Simply Excellent Lor!
By K.F.Seetoh
Heng Hwa Cze Cha

Address
276 Race Course Rd
Extra 1 Eating House

Opening Hours
11.30am – 9.30pm
close every first and third Wednesday of each month


“Heng Hwa people are very expressive. They speak their mind, show you what they think and if you are nice to them, they are nicer to you but if you piss them off, they send you a knuckle sandwich.” so says Mr Li Jin Kun, a Heng Hwa native from Putien, China.

Over an interview with him, it seems he can’t wait to share his little success story- of his failed eatery venture in China and his desperate trip here ten years ago for a chance at better tomorrow. Of how, as a qualified construction site security and safety officer, living off $16 a day, he struggled and saved to bring his wife and family here. Today, his son is serving national service and his daughters are studying in top government schools here. They are proudly Singaporeans now.

“The construction work was tough, hard labour and long hours. I could not adjust to the weather and food and I almost gave up until my uncle here told me that if I worked hard in Singapore, I will succeed. I won’t die.” said the 43 year old, with a proud and loud gold chain dangling around his neck. He noticed that the Jalan Besar area was a little Heng Hwa ghetto of sorts. There were already a few Heng Hwa restaurants around the area, but the taste did not remind him of home, were too pretty and the food was bastardized for the local palate.

“Which is why the local Hokkien lor mee is a brown gooey mess and taste nothing like the ingredients used in the stock. Even the yellow noodles are all wrong. We don’t use those noodles back home,” he sincerely complained. The Hokkiens come from a neighbouring province in Fujien. So he decided to pick up the wok again, and set up a little stall in a gruff Jalan Besar corner coffee shop in 2001.

But his food though, is gentler than his determination. The flavours are simple, clean and the only hint of a desperate background comes in the presentation…they simply pour and push the food off the wok onto the plate, roughly garnish it, and it heads for your table.

As an “anchor” tenant in the coffeeshop, his regulars throng the place and almost everyone orders their signature Heng Hwa lor mee. He uses the classic white Chinese wheat la mien (pulled noodles) made with a recipe he created for his supplier to resell back to him. It doesn’t have the light alkaline taste present in yellow noodles. His not so gooey lor (stock) is made with pork bones and chicken, boiled over 4 hours. Every bowl of lor mee is individually cooked and he further flavours the stock by stewing it with three layered fatty pork, vongole clams (la la), prawns, mushrooms, cabbage and carrots.

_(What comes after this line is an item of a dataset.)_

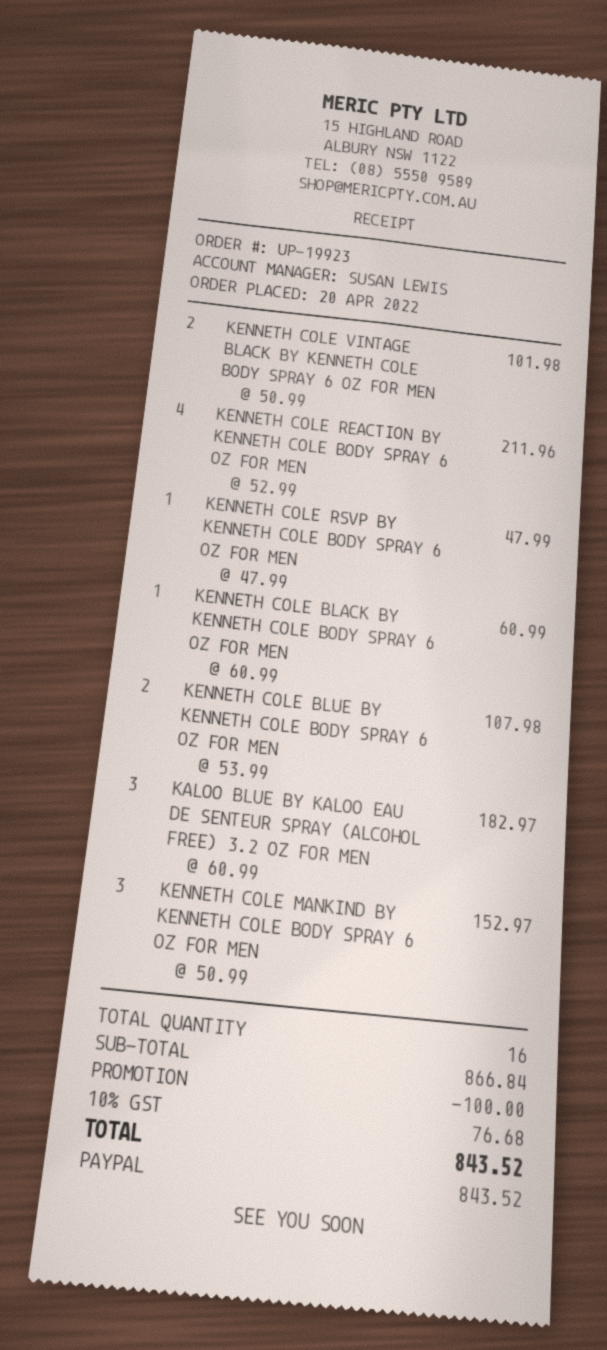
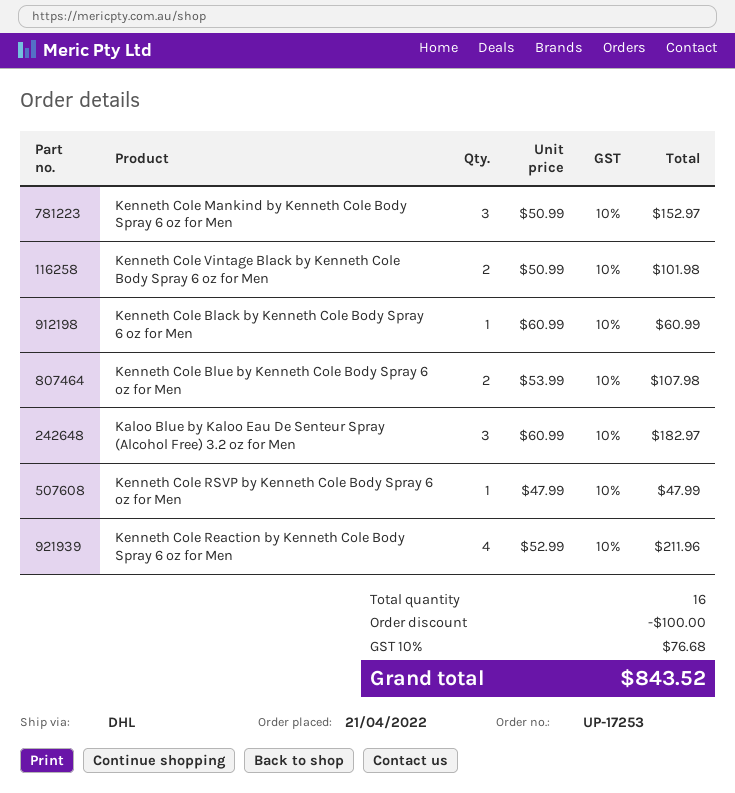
order number: UP-19923 -> UP-17253
order date: 2022-04-20 -> 2022-04-21

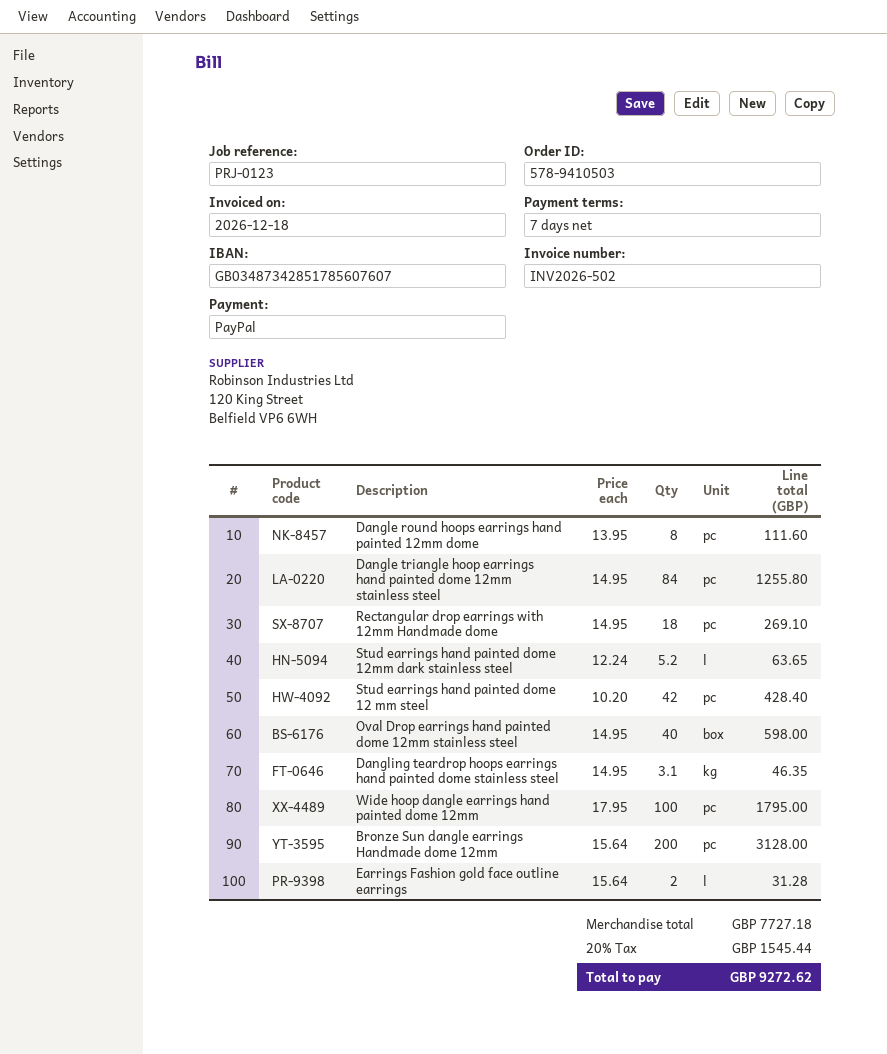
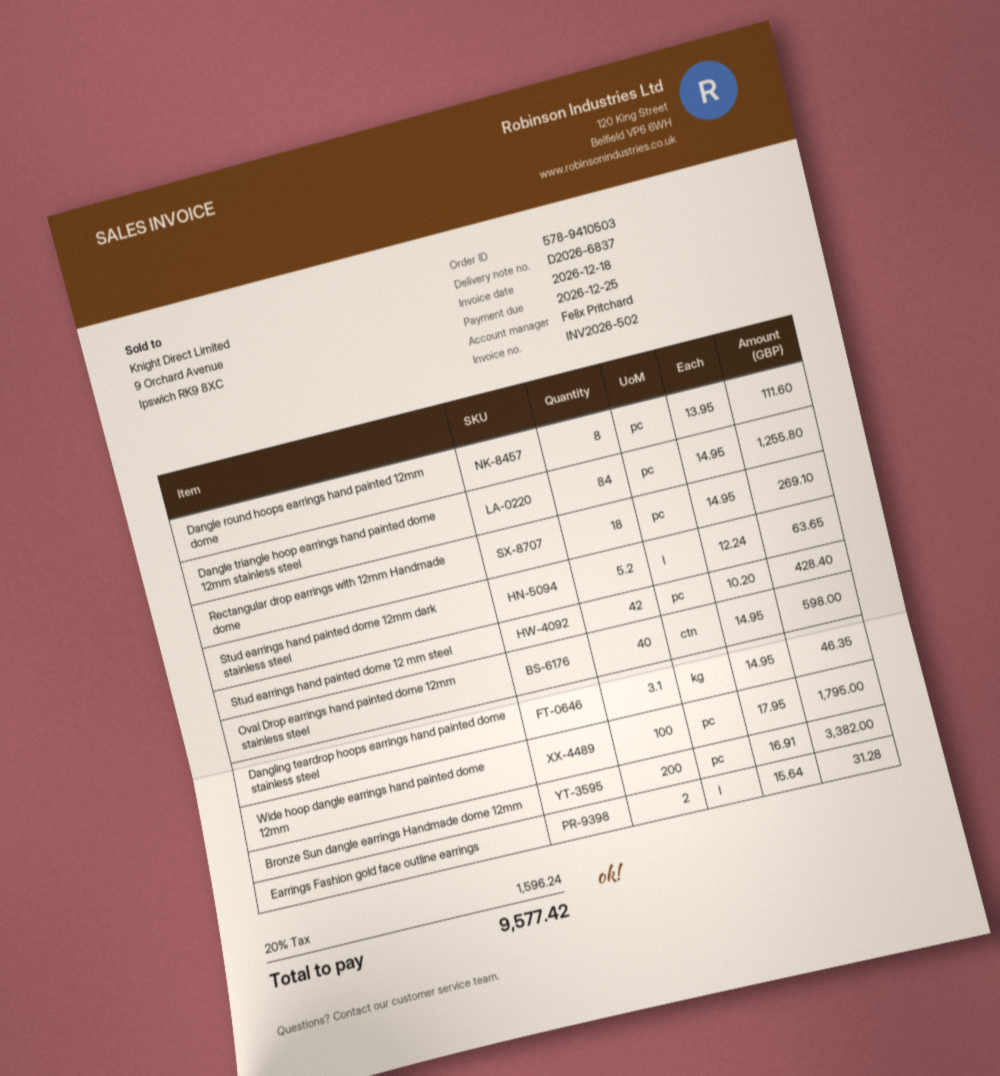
Bronze Sun dangle earrings Handmade dome 12mm: 200 x 15.64 = 3128.00 -> 200 x 16.91 = 3382.00
tax: 20% = 1545.44 -> 20% = 1596.24
total: 9272.62 -> 9577.42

The whole dish actually looks quite bland and harmless. But it reminds me of chicken rice- how something looking so plain can be so deceiving to the palate. And at three bucks a bowl, it fills you up. At least 200 bowls flow off his wok everyday.

The other firm regulars’ favourite is the taukee kailan (tofu skin with kailan). It’s like a peasant’s delight, sweet crunchy kailan tossed in wok with the perfect meat supplement, tofu skin and simply topped with crispy fried garlic. It is an easy dish that is not so simple to cook as juggling the wok and controlling the fire is what makes or breaks it. Mr Li’s children now help out and can handle the wok effortlessly.

Another favorite of mine there is the fried sliced mackerel. It is a dish cooked in almost every home, even the Indians deep-fry them with masala. But the version here is as simple as simple can be. They thinly sliced them, salt it a little and fry them till it’s crispy outside and juicy inside. They plonk it on a plate with the cursory coriander garnish and serve. It looks un-appealing on its own but when eaten together with their signatures, it is very hearty and robust.

If the palate dares, take on their red mushroom tofu soup. This brownish red mushroom is a Putien signature ingredient. It has a light sourish and chalky taste but it goes so well with the chunky hand torn pieces of tau kua in the reddish soup with clams and cabbage.

But Mr Li is a businessman; he is not a stickler for purity till it alienates the local foodies. Tell him you can’t live without chillies and sambal, something strange to folks from Putien, and he’ll churn out sambal clams, with a spicy recipe he learnt from his regular local clients.